Durante los primeros meses se ha probado un nuevo método para erradicar plantas invasoras mediante tecnología avanzada. El proyecto fue iniciado por la Organización Europea para la Conservación de la Vida Silvestre.
Los conservacionistas esperan que el desarrollo del nuevo procedimiento garantice una eliminación más rápida y económica de especies vegetales peligrosas de otros continentes que se encuentran en la gran reserva de ungulados de Milovice. Entre ellas se incluyen el altramuz de hoja grande, la vara de oro canadiense y el arce negundo. «Eliminamos estas especies vegetales con la ayuda de voluntarios cada año. Aunque se llevan a cabo varias intervenciones similares cada año, conseguimos suprimir las especies invasoras lentamente, ya que se extienden a la reserva desde terrenos adyacentes», explicó Dalibor Dostal, director de Vida Silvestre Europea, que fundó la reserva de Milovice en colaboración con científicos en 2015. La tecnología que se está probando también se centra en la acacia falsa y el árbol del cielo, que no se encuentran directamente en la reserva, sino en sus inmediaciones.
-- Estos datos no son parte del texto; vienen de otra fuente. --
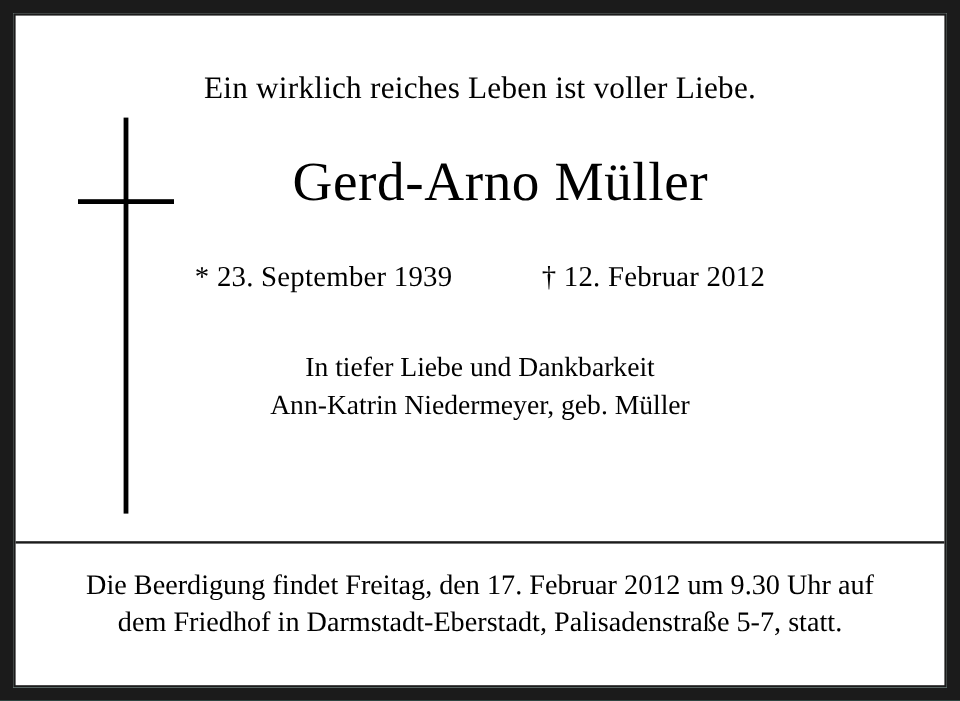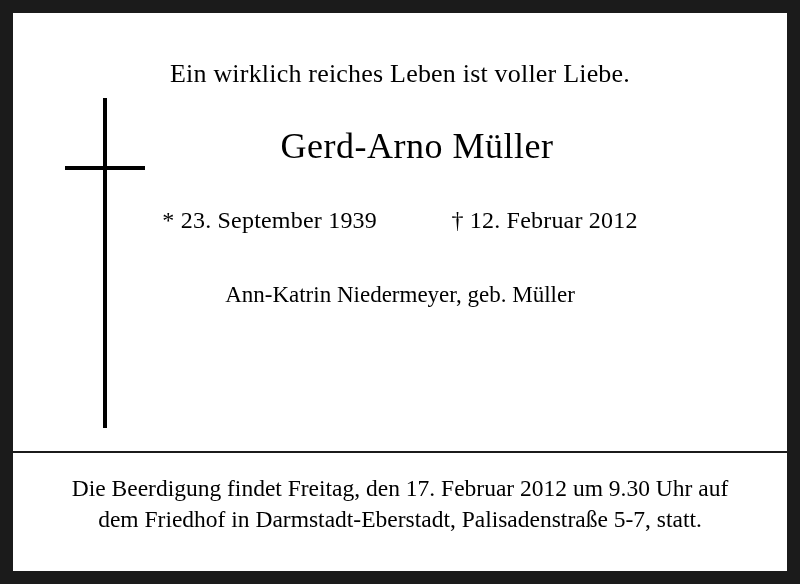--- a/index.html
+++ b/index.html
@@ -37,21 +37,21 @@
   .epitaph {
     text-align: center;
     font-size: 26px;
     line-height: 1.2;
     margin-top: 45px;
     letter-spacing: 0.2px;
   }
 
   .name {
     text-align: center;
-    font-size: 36px;
+    font-size: 46px;
     line-height: 1.1;
     margin-top: 38px;
     letter-spacing: 0.5px;
     padding-left: 34px;
   }
 
   .dates {
     text-align: center;
     font-size: 24px;
     margin-top: 40px;
@@ -141,20 +141,21 @@
 
     <div class="name">Gerd-Arno Müller</div>
 
     <div class="dates">
       <span class="birth">* 23. September 1939</span>
       <span class="gap"></span>
       <span class="death">† 12. Februar 2012</span>
     </div>
 
     <div class="mourners">
+      <div>In tiefer Liebe und Dankbarkeit</div>
       <div>Ann-Katrin Niedermeyer, geb. Müller</div>
     </div>
 
     <div class="divider"></div>
 
     <div class="funeral">
       <div>Die Beerdigung findet Freitag, den 17. Februar 2012 um 9.30 Uhr auf</div>
       <div>dem Friedhof in Darmstadt-Eberstadt, Palisadenstraße 5-7, statt.</div>
     </div>
 

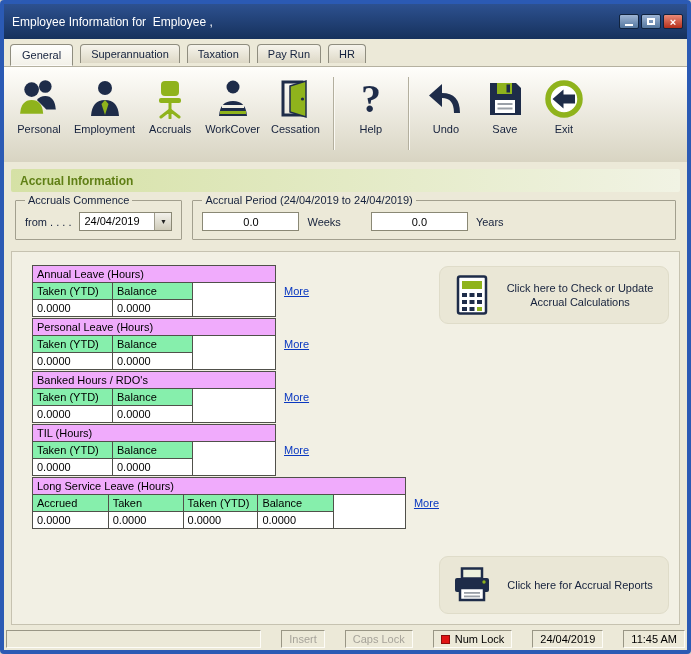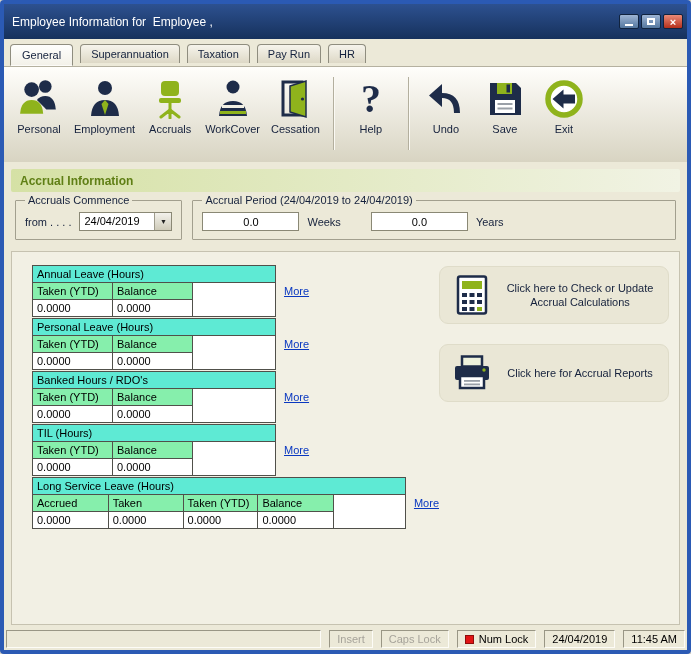--- a/index.html
+++ b/index.html
@@ -59,45 +59,45 @@
   .combo-btn { width:17px; border-left:1px solid #9e9b8c; background:linear-gradient(#f3f2ec,#cfcbb9);
                display:flex; align-items:center; justify-content:center; font-size:7px; color:#222; }
   .num-field { width:97px; height:19px; border:1px solid #8a8875; background:#fff; font-size:11px;
                text-align:center; font-family:"Liberation Sans",sans-serif; color:#000; }
   .unit { font-size:11px; color:#15213c; }
   .unit-gap { width:14px; }
 
   .main-panel { flex:1; min-height:0; border:1px solid #c6c2b0; background:#f2f0e4;
                 padding:13px 10px 10px 20px; display:flex; }
   .tables-col { flex:1; }
-  .buttons-col { width:230px; flex:none; display:flex; flex-direction:column; gap:20px; padding-top:1px; }
+  .buttons-col { width:230px; flex:none; display:flex; flex-direction:column; gap:20px; padding-top:1px;justify-content:space-between; }
 
   
   .lt-wrap { display:flex; align-items:center; gap:8px; margin-bottom:1px; }
   table.leave { border-collapse:collapse; }
   table.leave td { border:1px solid #50504a; font-size:11px; height:17px; padding:0 4px; color:#000; }
-  td.lt-title { background:#5eead4; }
+  td.lt-title { background:#f0abfc; }
   td.lt-h { background:#86efac; width:80px; }
   td.lt-v { background:#fff; width:80px; }
   td.lt-empty { background:#fff; width:83px; }
   td.lt-empty.wide { width:82px; }
   .val-dim { color:#9b9b9b; }
   a.more { font-size:11px; color:#0a38c0; text-decoration:underline; cursor:pointer; }
 
   
   .side-btn { background:#eae7d6; border:1px solid #dfdcc9; border-radius:9px;
               display:flex; align-items:center; gap:8px; padding:8px 10px; min-height:58px; cursor:pointer; }
   .side-btn .sb-label { flex:1; text-align:center; font-size:11px; color:#15213c; line-height:1.3; }
   .side-btn.disabled { cursor:default; }
   .side-btn.disabled .sb-label { color:#a5a4a0; }
   .sb-icon { flex:none; width:44px; display:flex; justify-content:center; }
   .sb-icon svg { display:block; }
 
   
-  .statusbar { flex:none; height:21px; display:flex; gap:8px; padding:1px 2px 2px; align-items:stretch; }
+  .statusbar { flex:none; height:21px; display:flex; gap:20px; padding:1px 2px 2px; align-items:stretch; }
   .seg { border:1px solid; border-color:#999685 #fdfcf7 #fdfcf7 #999685; background:#ece9d8;
          font-size:11px; color:#000; display:flex; align-items:center; justify-content:center; padding:0 7px; }
   .seg.filler { flex:1; }
   .seg.dim { color:#a6a39a; }
   .led { width:9px; height:9px; background:#e01414; border:1px solid #8d0b0b; margin-right:5px; }
 </style>
 </head>
 <body>
 
 <div class="window">

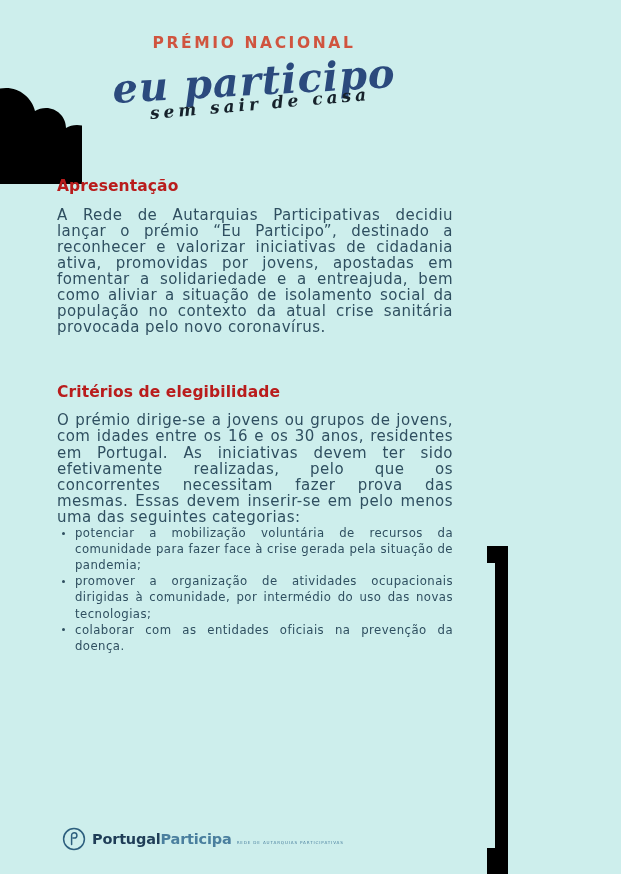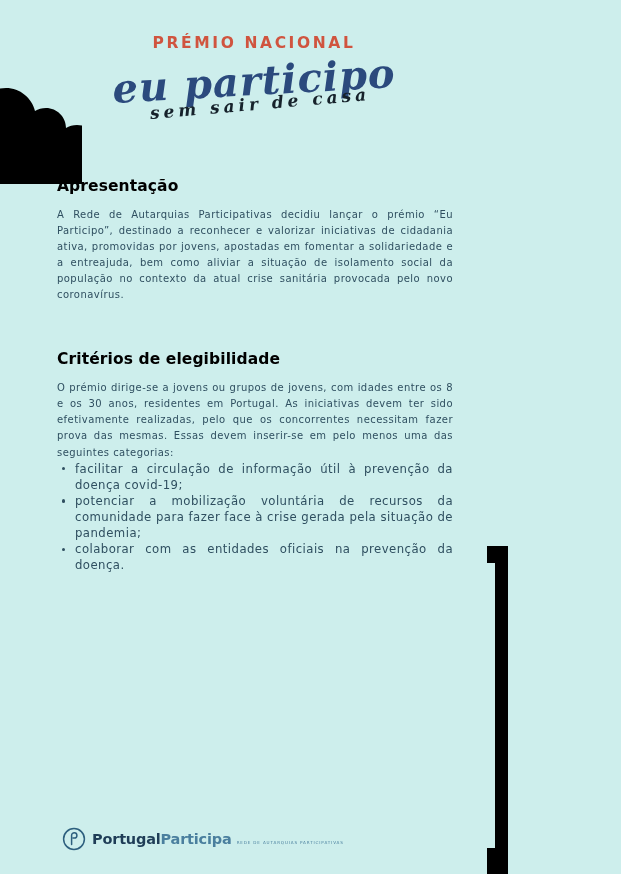--- a/index.html
+++ b/index.html
@@ -119,32 +119,32 @@
   }
 
   
   .content {
     position: absolute;
     left: 57px;
     top: 178px;
     width: 396px;
   }
   .section-title {
-    color: #000000;
+    color: #b91c1c;
     font-size: 15.5px;
     font-weight: bold;
     letter-spacing: 0.1px;
     margin: 0 0 11px 0;
     line-height: 1.15;
   }
   .section + .section { margin-top: 48px; }
 
   .body-text {
     color: #2f4f60;
-    font-size: 10px;
+    font-size: 15px;
     line-height: 16.1px;
     text-align: justify;
     letter-spacing: 0.45px;
     margin: 0;
     -webkit-hyphens: none;
     hyphens: none;
   }
   .body-text + .body-text { margin-top: 0px; }
 
   ul.criteria {
@@ -237,24 +237,24 @@
 
   <div class="content">
 
     <div class="section">
       <h2 class="section-title">Apresentação</h2>
       <p class="body-text">A Rede de Autarquias Participativas decidiu lançar o prémio “Eu Participo”, destinado a reconhecer e valorizar iniciativas de cidadania ativa, promovidas por jovens, apostadas em fomentar a solidariedade e a entreajuda, bem como aliviar a situação de isolamento social da população no contexto da atual crise sanitária provocada pelo novo coronavírus.</p>
     </div>
 
     <div class="section">
       <h2 class="section-title">Critérios de elegibilidade</h2>
-      <p class="body-text">O prémio dirige-se a jovens ou grupos de jovens, com idades entre os 8 e os 30 anos, residentes em Portugal. As iniciativas devem ter sido efetivamente realizadas, pelo que os concorrentes necessitam fazer prova das mesmas. Essas devem inserir-se em pelo menos uma das seguintes categorias:</p>
+      <p class="body-text">O prémio dirige-se a jovens ou grupos de jovens, com idades entre os 16 e os 30 anos, residentes em Portugal. As iniciativas devem ter sido efetivamente realizadas, pelo que os concorrentes necessitam fazer prova das mesmas. Essas devem inserir-se em pelo menos uma das seguintes categorias:</p>
       <ul class="criteria">
-        <li>facilitar a circulação de informação útil à prevenção da doença covid-19;</li>
         <li>potenciar a mobilização voluntária de recursos da comunidade para fazer face à crise gerada pela situação de pandemia;</li>
+        <li>promover a organização de atividades ocupacionais dirigidas à comunidade, por intermédio do uso das novas tecnologias;</li>
         <li>colaborar com as entidades oficiais na prevenção da doença.</li>
       </ul>
     </div>
 
   </div>
 
   <div class="footer-logo">
     <span class="logo-mark">
       <svg width="24" height="24" viewBox="0 0 24 24" xmlns="http://www.w3.org/2000/svg" aria-hidden="true">
         <circle cx="12" cy="12" r="10.4" fill="none" stroke="#2d5f7e" stroke-width="1.5"></circle>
¿Cómo funcionará la innovación? El sitio será explorado sistemáticamente por un dron equipado con una aplicación especial de identificación de plantas. Esta aplicación se mejora continuamente gracias a la inteligencia artificial y el aprendizaje automático. Al localizar especies de plantas invasoras seleccionadas, enviará un robot terrestre al lugar para destruir las plantas peligrosas.
En particular, actualmente se está probando el escaneo de alta resolución de ubicaciones y la identificación de especies invasoras en las imágenes recopiladas. «Describiremos cuidadosamente las fotografías tomadas con drones de mayo a octubre. Solo este año, hemos procesado 1306 imágenes con más de 20 000 plantas, incluyendo plantas invasoras como el lupino de hoja grande, la vara de oro canadiense y el arce negundo», explica Ondrej Vild, gerente de producto de Kindwise, empresa que desarrolla la tecnología principal. A partir de la próxima temporada, la empresa tecnológica comenzará a procesar los datos en marzo.
La descripción incluye las llamadas anotaciones, es decir, la creación de datos de entrenamiento para la red neuronal, cuyo primer prototipo será lanzado por Kindwise durante el invierno. «La red neuronal aprenderá a identificar especies individuales. Una resolución menor en comparación con las fotos de teléfonos móviles, con las que trabajamos habitualmente, nos supone un gran reto. Esto se debe a que un dron escanea desde una altura de unos diez metros, lo que exige más la identificación de hierbas diminutas», añadió Vild. Además de las especies invasoras, la aplicación también aprende a identificar especies protegidas, como la genciana estrellada y el Dorycnium germanicum, para garantizar que el robot no las dañe durante el trabajo.
Las imágenes para probar la tecnología se toman con un dron en vuelo. «Cada ubicación se escanea a una altura de diez metros a una velocidad de 10 m/s. La captura de imágenes se complica con la hierba en movimiento, ya que dificulta considerablemente el enfoque del dron», explicó Michal Cipera, de Gepoint, empresa que mapea las ubicaciones con drones, al describir los desafíos del proyecto. Por lo tanto, la calidad de las imágenes se ve afectada no solo por la altitud y la velocidad del dron, sino también por la velocidad del viento.
El robot terrestre está siendo desarrollado por expertos de la Universidad Checa de Ciencias de la Vida. «Nuestro equipo trabaja en la tecnología de búsqueda autónoma de focos de maleza utilizando la plataforma robótica Spider. La máquina se ve limitada por el terreno accidentado, pero tras verificar su paso, se diseñará un sistema de seguridad mejorado para evitar que se quede atascada», señaló Petr Novak, de la Universidad Checa de Ciencias de la Vida, al describir las dificultades del trabajo del robot en el complejo entorno de la antigua zona de entrenamiento militar.
Un informe de la ONU de 2023 afirma que las especies invasoras causan daños anuales por valor de unos 9,4 billones de coronas checas y han contribuido a la extinción del 60 % de las plantas y los animales. Además, representan una amenaza para la seguridad alimentaria y la salud humana. Según científicos, el daño económico se ha cuadruplicado por década desde 1970. Los resultados de la investigación fueron publicados por la Plataforma Intergubernamental Científico-Normativa sobre Diversidad Biológica y Servicios de los Ecosistemas (IPBES).